FORTRESS NEW ZEALAND: AN ANCIENT, FAILED LABOUR VISION
In the 1920s and 30s some Labour Party leaders hoped to insulate New Zealand from the world so they could put their socialist experiments into practice. Michael Joseph Savage told people in 1936 that “we must insulate ourselves from abroad”. He believed using Reserve Bank credit – printing money - would ensure there were enough funds for his Welfare State. But he still had to borrow, and when the supply of overseas funds contracted sharply in 1938, Savage’s government introduced a system of import controls that required ministerial approval for imports. Coupled with tariffs on foreign-made goods, the new system constructed a greenhouse in which small local manufacturers could flower, creating jobs. This all but forced people to “buy New Zealand products”. At first it all sounded progressive, until it became clear that the greenhouse products cost more than similar items could be imported for, and were often of inferior quality. For instance, a TV assembled in Paeroa cost twice the price that one could be imported from Japan if it were not for the regulations. As a consequence, after World War II our country experienced an inflation rate that exceeded that of our trading partners. We slipped from enjoying the third highest living standard in the world to 21st by 1984. Moreover, we still weren’t completely self-sufficient. We still had to rely on the sale of our agricultural products abroad to import farm machinery, cars, medicines and technology. In other words, Fortress New Zealand couldn’t be made to work. Instead, it became the underlying cause of the revolutionary economic changes that had to occur after 1984.
But Jacinda Ardern’s government knows no history and seems incapable of delivering anything except nice-sounding slogans. She and her ministers couldn’t be happier with a scenario where the borders are closed and all major initiatives have to be run past them first. Covid has provided her ministry with the perfect excuse to keep the borders closed as long as possible. The painfully slow ordering of vaccines for New Zealanders, meaning that we have the slowest vaccination rate in the OECD, isn’t happening accidentally. It’s part of the government’s plan.

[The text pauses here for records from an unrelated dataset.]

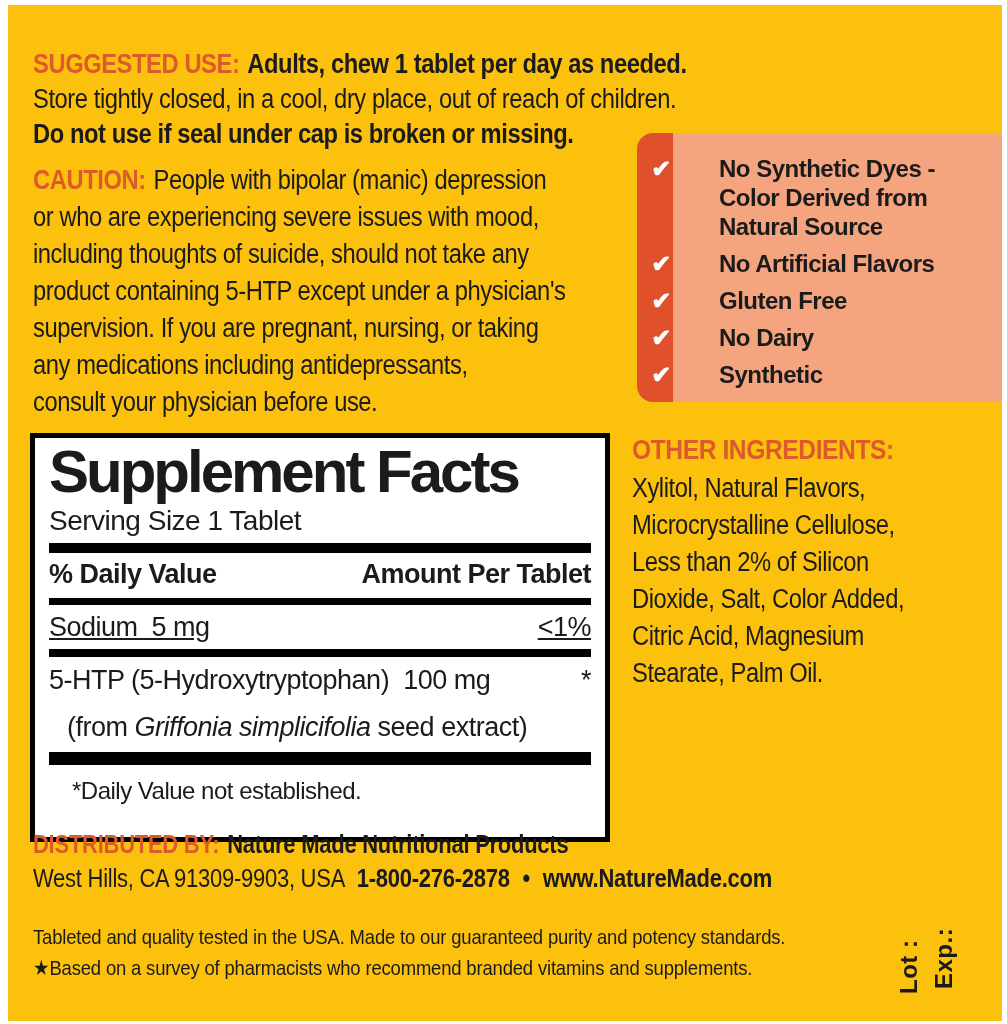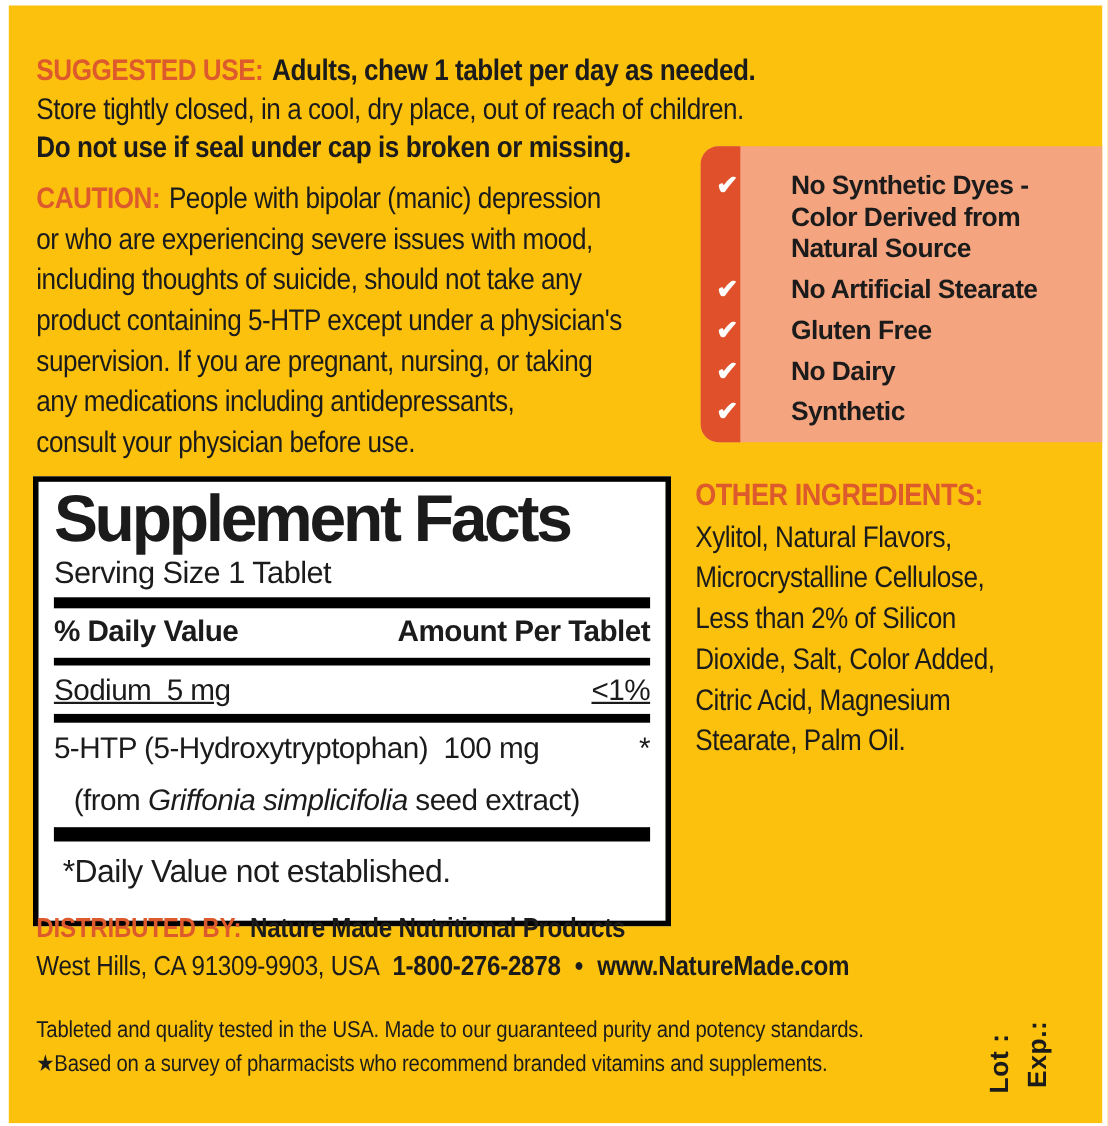--- a/index.html
+++ b/index.html
@@ -42,21 +42,21 @@
   .bar1{height:10px;margin-top:6px;}
   .bar2{height:7px;margin-top:8px;}
   .bar3{height:8px;margin-top:6px;}
   .bar4{height:13px;margin-top:10px;}
   .facts-row{display:flex;justify-content:space-between;align-items:flex-start;
          font-size:27px;letter-spacing:-0.5px;}
   .facts-head{font-weight:bold;margin-top:6px;}
   .row-sodium{margin-top:7px;text-decoration:underline;}
   .row-htp{margin-top:8px;}
   .htp-sub{font-size:27px;letter-spacing:-0.5px;padding-left:18px;line-height:30px;margin-top:16px;}
-  .facts-foot{font-size:29px;letter-spacing:-0.5px;margin-top:12px;padding-left:8px;}
+  .facts-foot{font-size:24px;letter-spacing:-0.5px;margin-top:12px;padding-left:8px;margin-left:15px;}
 
   
   .other{left:632px;top:431px;width:420px;font-size:27px;line-height:37px;letter-spacing:-0.5px;}
   .other .hd{display:block;font-size:28px;margin-bottom:2px;}
 
   
   .distributed{left:33px;top:827px;width:900px;font-size:25px;line-height:34px;letter-spacing:-0.3px;}
   .distributed .hd{margin-right:9px;}
   .distributed .seg{margin-left:8px;}
   .distributed .seg:first-child{margin-left:0;}
@@ -97,21 +97,21 @@
   <div class="claims-strip"></div>
   <ul class="claims-list">
     <li>
       <span class="check">✔</span>
       <span class="pre">No Synthetic Dyes -
 Color Derived from
 Natural Source</span>
     </li>
     <li>
       <span class="check">✔</span>
-      <span class="pre">No Artificial Stearate</span>
+      <span class="pre">No Artificial Flavors</span>
     </li>
     <li>
       <span class="check">✔</span>
       <span class="pre">Gluten Free</span>
     </li>
     <li>
       <span class="check">✔</span>
       <span class="pre">No Dairy</span>
     </li>
     <li>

If the Delta Variant creeps in, that will provide a platform for daily press conferences where the Prime Minister can look concerned and wave phony solutions, and fill the TV news programmes. But like Savage’s, her strategy will fail in the long run. New Zealand relies too heavily on trade, and already many business people are champing at the bit, wanting to travel so they can meet with customers. Jacinda might still hope that we can be self-sufficient, but New Zealand never has been, and never will be. Efforts to create her Wonderland will fail.
At least the First Labour Government under Peter Fraser and Dr Clarence Beeby understood the importance of education. This time, the Labour Government is trying to cement into New Zealanders’ consciousness the notion that we are different and should close our minds to protect our unique culture. This is where the “all things Maori” policy fits in. The government is re-writing school syllabuses to promote nonsense Maori assertions about the “evils” of colonialism using fundamentally flawed versions of New Zealand’s history. Same with the promotion of Maori “science”. International agencies have recently shown that our language and mathematical skills are in serious decline in schools, but the ministry will push the decline a little faster. Ministers won’t make any serious effort to cure school truancy, and nor will any extra hours be added to the school day to make up for the time wasted on compulsory Kapa Haka and Te Reo. They are enjoying the smokescreen created by promoting Maori. If this goes on too long, many young Kiwis when the borders inevitably have to reopen won’t be able to make head nor tail of the wider world because they haven’t been adequately educated to understand it, nor to communicate with it. And we can scarcely expect our trading partners to communicate with us in Te Reo. Instead, more and more communication will be done in semi-literate grunts by Kiwis whose English and maths skills have become so feeble that they will always be outsmarted on the world’s trading floors.
Our media which used to investigate stories and uncover the cause of problems besetting us are playing a big part in nudging along the country’s relative decline. Radio New Zealand’s endless interspersing of English expressions with jumbles of Maori words competes with our two TV stations using invented Maori place names for cities that were always settler creations. The New Zealand Herald appears close to needing life-support, and is adding its five cents worth to the pending catastrophe.
Fortress New Zealand can’t survive in the long run: we need the world too much, and eventually the penny will drop that Labour’s ideological greenhouse can only continue if we collectively opt to drift off into complete irrelevance. Somewhere, sometime, someone will rise up and say “Enough of these mad, failed agendas! Let’s work towards re-opening borders and restoring an economy where we once demonstrated our capacity to shine”.